Übers Schreiben und Schubladen

Sandkasten-Alice, irgendwann in den Sechzigern        

Mein Leben lang habe ich aus mir hinausgeschrieben, was mich beschäftigte, was mir gefiel, was ich selber gerne lesen würde. Ich war ein obdachloser Aussenseiter (in no way out), ich war eine ziemlich zickige junge Frau (in Matchbox Boy), ich war ein zwölfjähriger Junge, der gerne mutig, wild und frei wäre (in Ich, Onkel Mike und Plan A), ich war eine junge Frau, die auf der Suche nach sich selbst ihre Seele verlor (Kata in Lost Souls), ich war ein verzweifelter Jugendlicher, der sich hinter viel Rebellentum versteckte (in Blackout) ...

Diese Auflistung könnte ich endlos weiterführen. Die Kurzfassung: Ich war sehr viele, die ich nicht bin. Ich tat in meinen Büchern sehr vieles, das ich nie im Leben tun würde. Ich war mutiger, wilder, frecher, freier und oft sehr viel brutaler und düsterer als mein wahres Ich. Und trotzdem war in all diesen Figuren doch etwas von mir drin. 

Nie, nicht eine Sekunde, habe ich darüber nachgedacht, ob es mir zusteht, in meinen Büchern sehr viel jünger und oft auch noch männlich zu sein und Leben zu schreiben, die ich nicht führe. Schreiben bedeutet nämlich andere Leben leben. Ich schreibe deshalb Fiktion, weil ich nicht über eine ältere Frau mit Kniebeschwerden, gelegentlich heftiger Schlaflosigkeit, einer komischen Frisur und wunderbar normalen Hobbys (also mich) schreiben will.

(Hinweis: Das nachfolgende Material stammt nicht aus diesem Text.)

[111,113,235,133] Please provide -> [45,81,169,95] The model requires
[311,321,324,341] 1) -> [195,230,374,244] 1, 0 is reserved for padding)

Ich war noch keine zwanzig Jahre alt, als ich meiner Psychologielehrerin erklärte, ich hasse Schubladendenken. Und heute? Hüpfen die Menschen freiwillig in Schubladen, schreiben sie gross an und tippen dann aus ihren Schubladen hinaus vornehmlich virtuell und leider auch oft laut und schrill und anklagend, wie beschissen es sich anfühlt, in dieser Schublade zu leben. Sie zeigen mit dem Finger auf andere, die nicht in Schubladen wollen, ja, denen sie vorwerfen, sich in ihren Schubladen zu bedienen und dann in freier Bahn zu grasen. Der Vorwurf der Aneignung ist nur einen Grashalm entfernt. Keine OWN-Voice, heisst es. Schreib über das, was du selber erfahren hast, über das was du bist und lebst.

Denken wir doch den Gedanken der Own-Voice mal zu Ende. Ich schreibe Krimis und Thriller. Muss ich jetzt erst mal ein paar Menschen einschüchtern, überfallen, umbringen? So von wegen OWN-Voice? Oder dürfen nur noch Kriminelle Krimis schreiben? Und selbst wenn wir nicht so weit denken: Muss ich jetzt für den Rest des Lebens Bücher über alte, schlaflose Frauen mit Kniebeschwerden und langweiligen Hobbys schreiben? Ja, und dürfte sich denn diese Prota überhaupt verlieben, oder wäre das schon Betrug an meinem Ehemann? Und selbst wenn ich all das richtig machen und in meiner VERY-OWN-VOICE schreiben würde - dann wäre es auch wieder nicht recht, denn dann wäre ich eine dieser typisch egoistischen alten, weissen Frauen, die man getrost auch noch Boomer nennen und pauschal für sämtliches Elend der Welt verantwortlich machen darf. (Ja, ihr lest richtig zwischen den Zeilen: Mich gurkt das völlig Übertriebene einer ursprünglich guten Bewegung mittlerweile nur noch an).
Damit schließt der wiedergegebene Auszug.